Ella se dió perfecta cuenta de que algo anormal estaba ocurriendo conmigo.
Se detuvo y, con un gesto amistoso, apoyó su mano en mi antebrazo, lo hizo como si hubiese estado leyendo de pe a pa en mi alma todo lo que me pasaba; lo hizo como diciéndome: -“No te hagas ningún problema; está todo bien.”
Allí me dí cuenta que qué gil puede uno llegar a ser cuando vive engañado; cuando se deja ir y venir, de acá para allá; engañado. Entrar y salir, yendo y viniendo; engañado. Todo, todo de todo, engañado. Como un prisionero laborioso, dedicado a perfeccionar la seguridad del miserable calabozo en que se encuentra, supervisando la solidez de sus barrotes. Siempre pensando que uno es un vivo bárbaro y los demás son unos giles, y que uno tiene la posta y los demás están en la luna. Viviendo y muriendo a cada instante detrás de esa estúpida y ridícula máscara impuesta a su historia; cobardemente diseñada y minuciosamente cultivada en los antros de la hipocresía. Y para colmo, vivir concentrado en conservarla y actualizarla sin hacerle recriminación alguna ni dedicarle jamás el más mínimo reproche u observación. Todavía no lo puedo creer; las veces que me ví en el espejo y sonreí creyéndome un banana king ¡qué flor de boludo, Dios mío!
Y ese engaño, como toda mentira, llega a un punto de luz; y hay que decidir.
Llega un día, siempre llega un día; “ese” día, y lo hace de improviso, sin que haya habido cosa alguna que lo preanunciase para que le diera lugar a los filtros mentales y al manipuleo de la imaginación; como que, de pronto, así porque sí, Dios lo da vuelta a uno como a una media, y entonces puede ver el otro lado de las cosas, como decía el viejo y sabio periodista de antaño; uno no sólo ve las figuras bordadas, sinó que ve la trama que hace posible la realidad de esas figuras. Sí, de pronto uno aterriza en la verdad y se vé en bolas; desnudo y sucio, queriendo esconderse; hacerse humo y salir de allí a toda velocidad, apretándose el gorro. Eso sólo ocurre, cuando en la pureza del otro, uno puede verse a sí mismo tal como es. Esa sí que es una experiencia religiosa, y no la que canta el flaco Iglesias. Es una experiencia religiosa, verdadera y dolorosa, hasta el mango. Al cabo de esa experiencia uno termina preguntándose, cómo se puede andar por la vida, negociando y cambiando ese tesoro cotidiano del amor y la transparencia de los sentimientos más puros, por las baratijas cameleras que se nos ofrece en la vidriera irrespetuosa de este mundo cambalache, que nos cantara el ángel Discepolín.

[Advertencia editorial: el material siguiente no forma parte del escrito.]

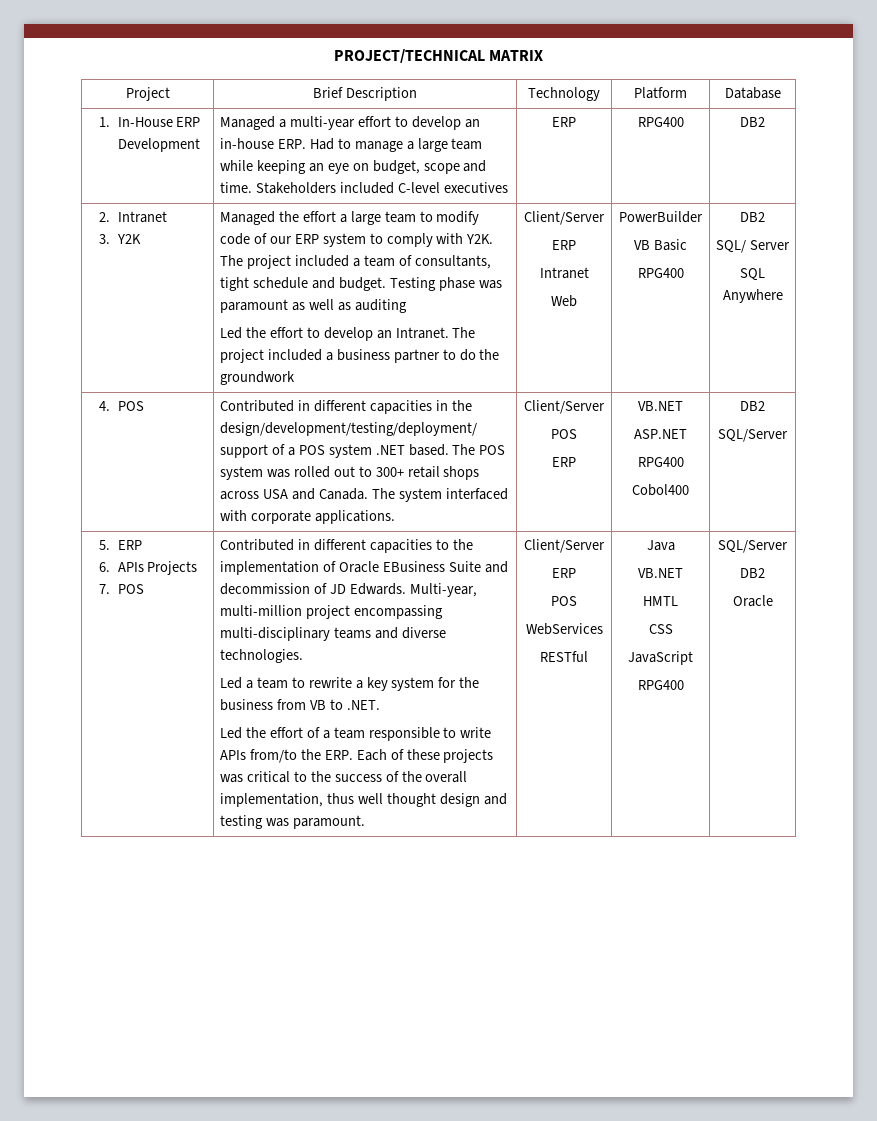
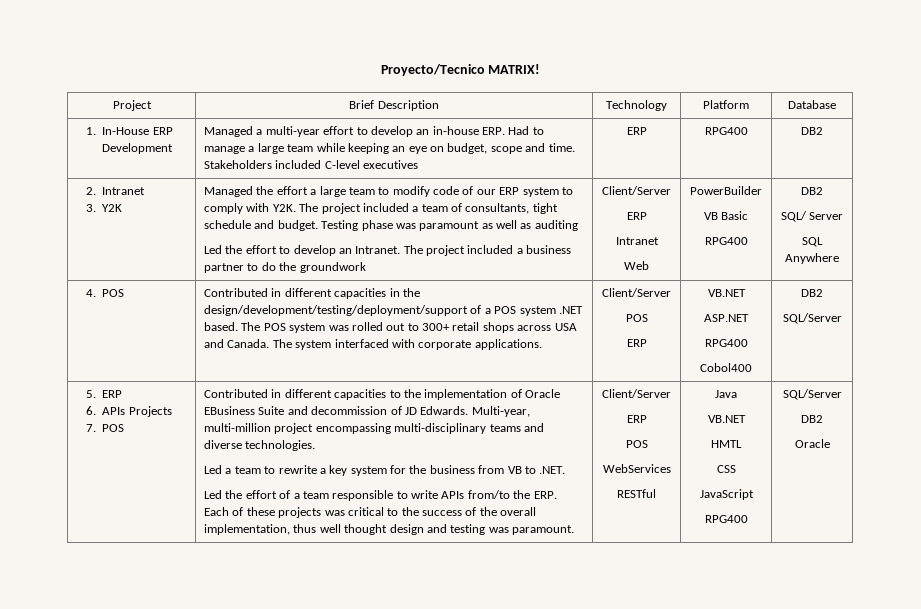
- PROJECT/TECHNICAL MATRIX
+ Proyecto/Tecnico MATRIX!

El otro día, no hace mucho; dos o tres semanas, más o menos, vengo a enterarme que “la culito empolvado” no era hija del militar que decía ser su padre; una búsqueda incansable, unida a una investigación seria y minuciosa, reunieron pruebas suficientes para realizar un exámen de ADN. Todo ello reveló que los verdaderos padres de “la culito empolvado” habían sido religiosamente atendidos y, delicadamente, atormentados y asesinados, en los sótanos de la ESMA.